# Exercise instructions:
Wherever the word "Medialunas" occurs in the lines below, copy the whole line.

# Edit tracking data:
------------------------------------------------------------
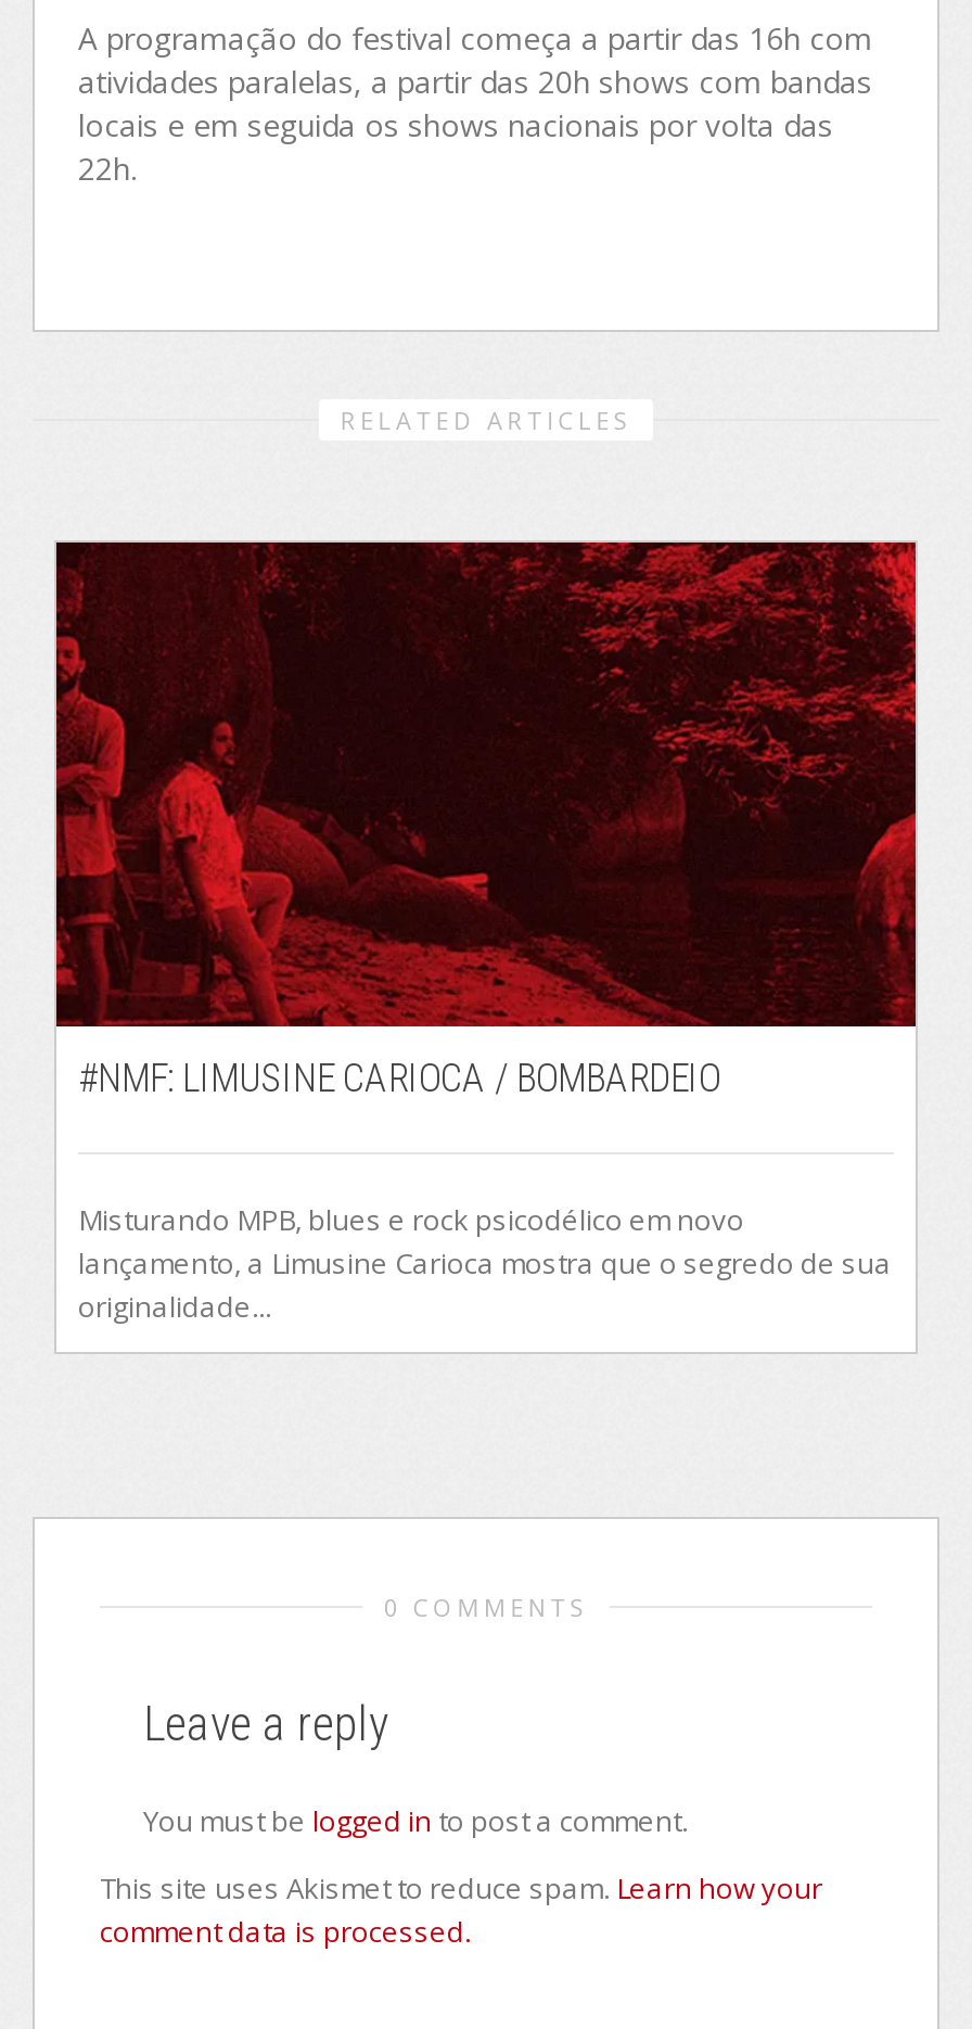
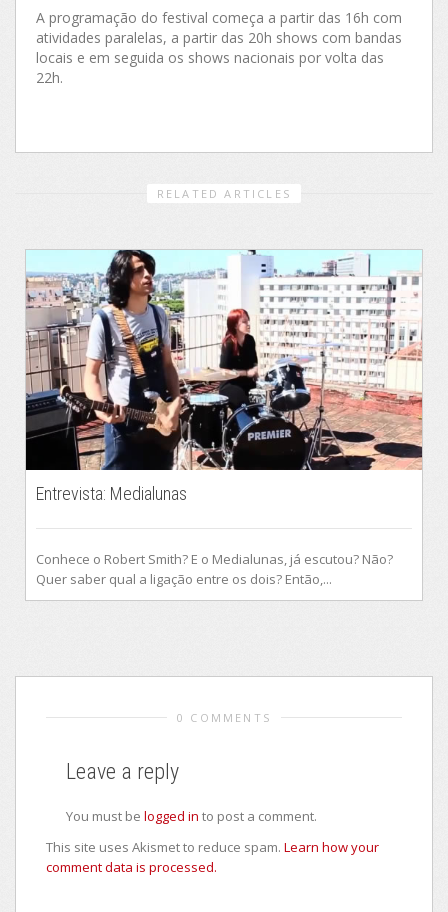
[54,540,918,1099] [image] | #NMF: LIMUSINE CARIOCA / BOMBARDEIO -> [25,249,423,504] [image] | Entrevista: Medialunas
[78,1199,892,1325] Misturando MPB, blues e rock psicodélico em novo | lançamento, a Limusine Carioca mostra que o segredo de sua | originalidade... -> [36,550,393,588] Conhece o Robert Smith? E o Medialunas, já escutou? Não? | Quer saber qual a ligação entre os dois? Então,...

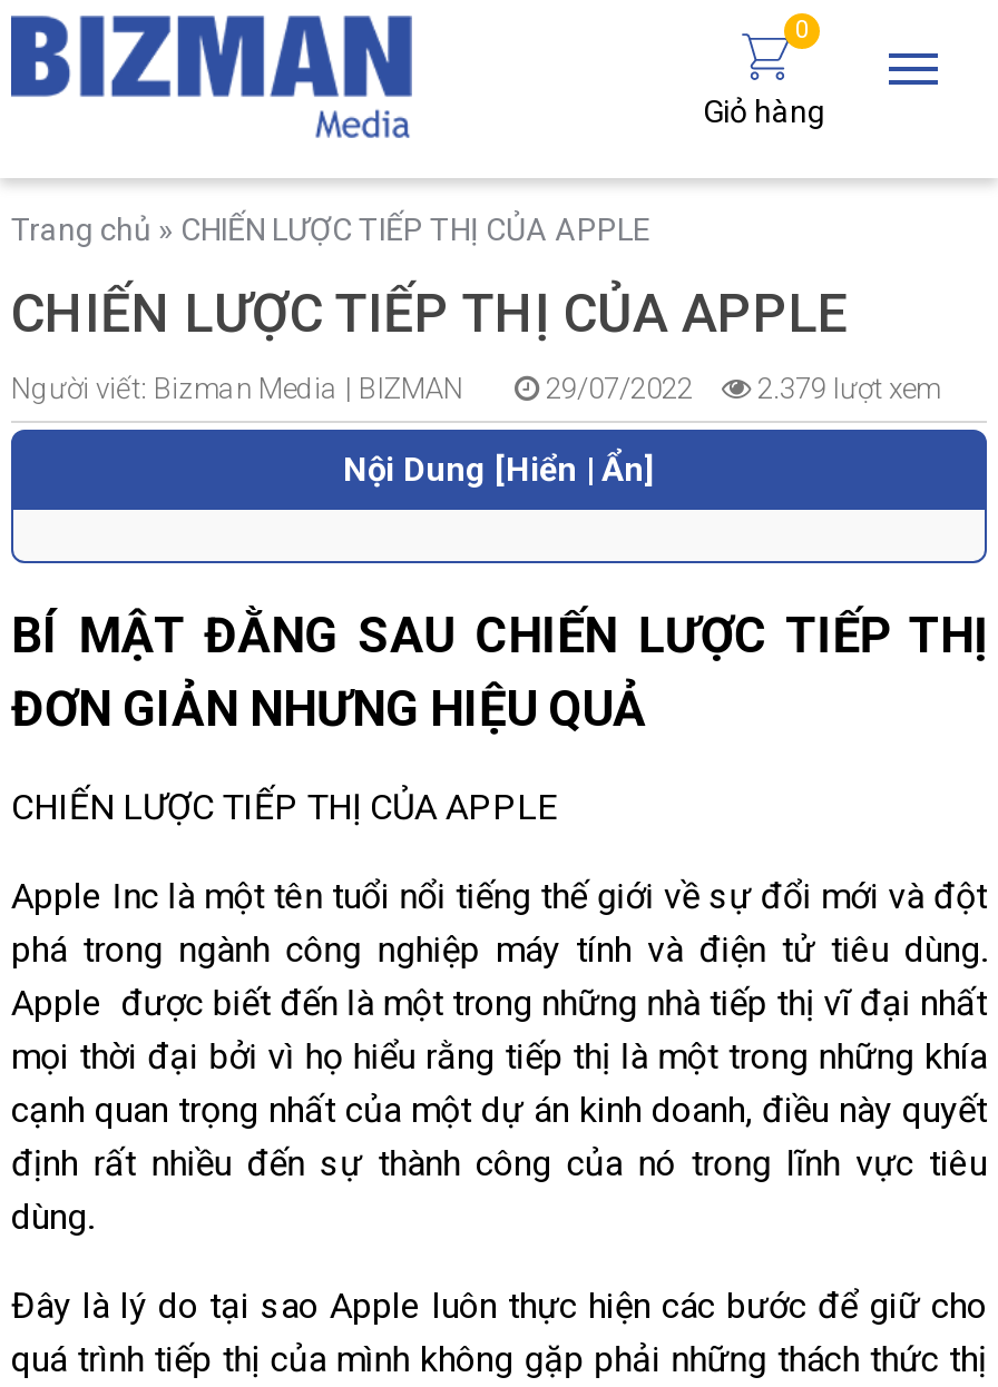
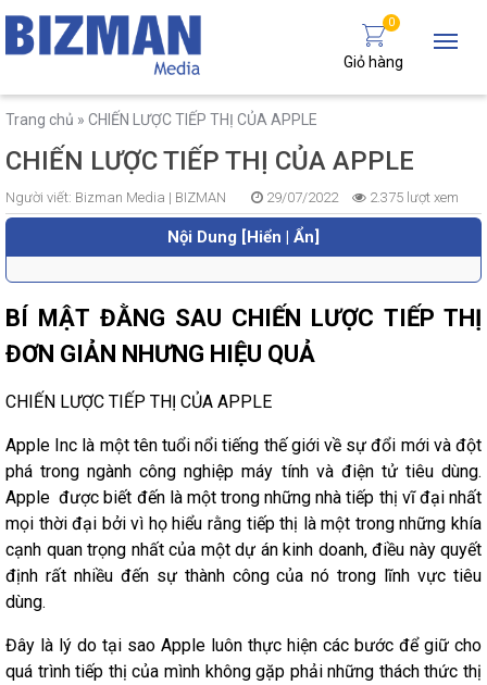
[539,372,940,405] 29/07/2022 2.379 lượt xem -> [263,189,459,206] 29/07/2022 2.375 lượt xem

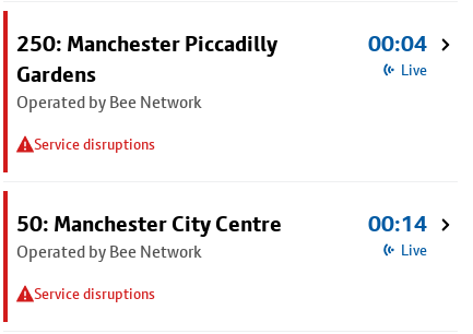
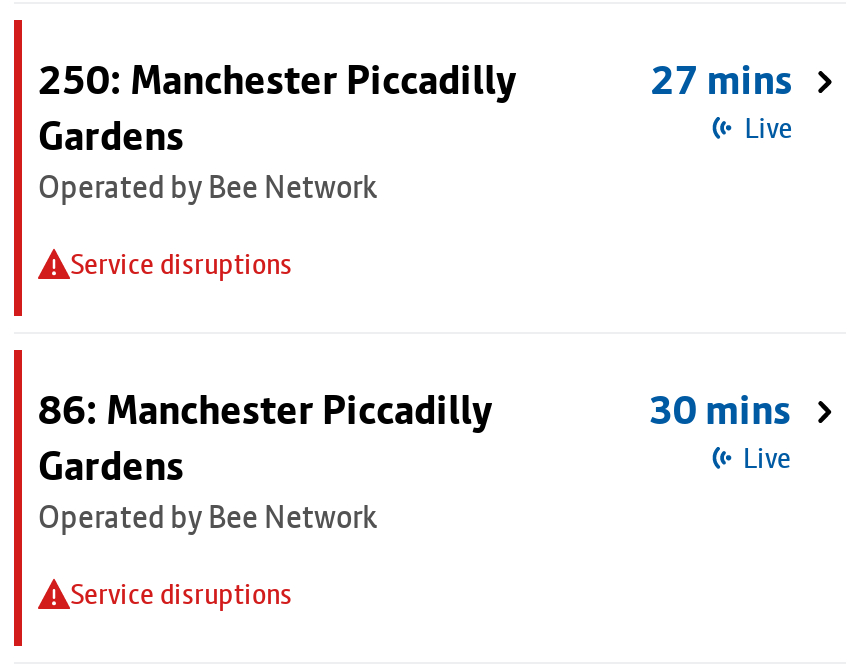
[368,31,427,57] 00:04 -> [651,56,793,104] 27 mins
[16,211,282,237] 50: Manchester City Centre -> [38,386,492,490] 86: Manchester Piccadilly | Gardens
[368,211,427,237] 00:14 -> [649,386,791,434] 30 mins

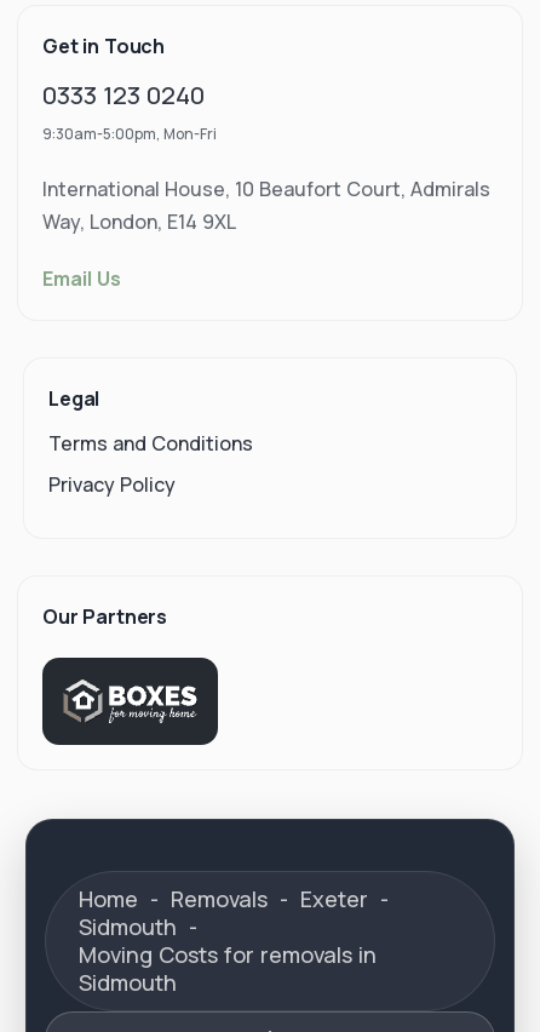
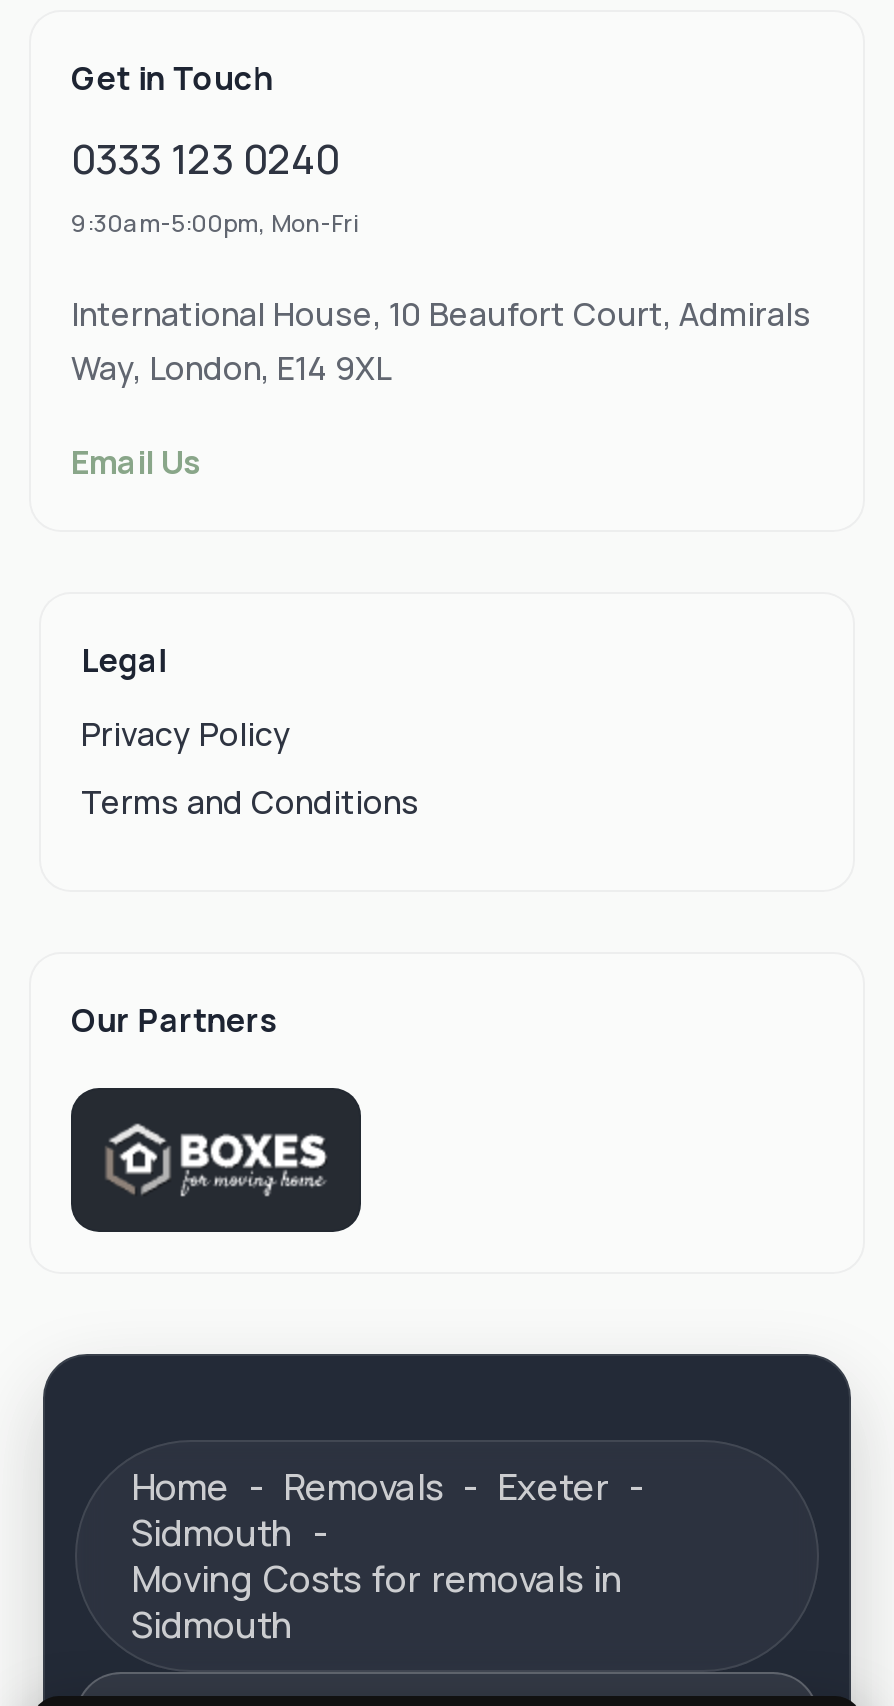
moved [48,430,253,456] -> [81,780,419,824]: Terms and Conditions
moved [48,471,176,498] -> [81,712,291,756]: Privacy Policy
------------------------------------------------------------
# Answer for this exercise:
[54,540,918,1099] [image] | #NMF: LIMUSINE CARIOCA / BOMBARDEIO -> [25,249,423,504] [image] | Entrevista: Medialunas
[78,1199,892,1325] Misturando MPB, blues e rock psicodélico em novo | lançamento, a Limusine Carioca mostra que o segredo de sua | originalidade... -> [36,550,393,588] Conhece o Robert Smith? E o Medialunas, já escutou? Não? | Quer saber qual a ligação entre os dois? Então,...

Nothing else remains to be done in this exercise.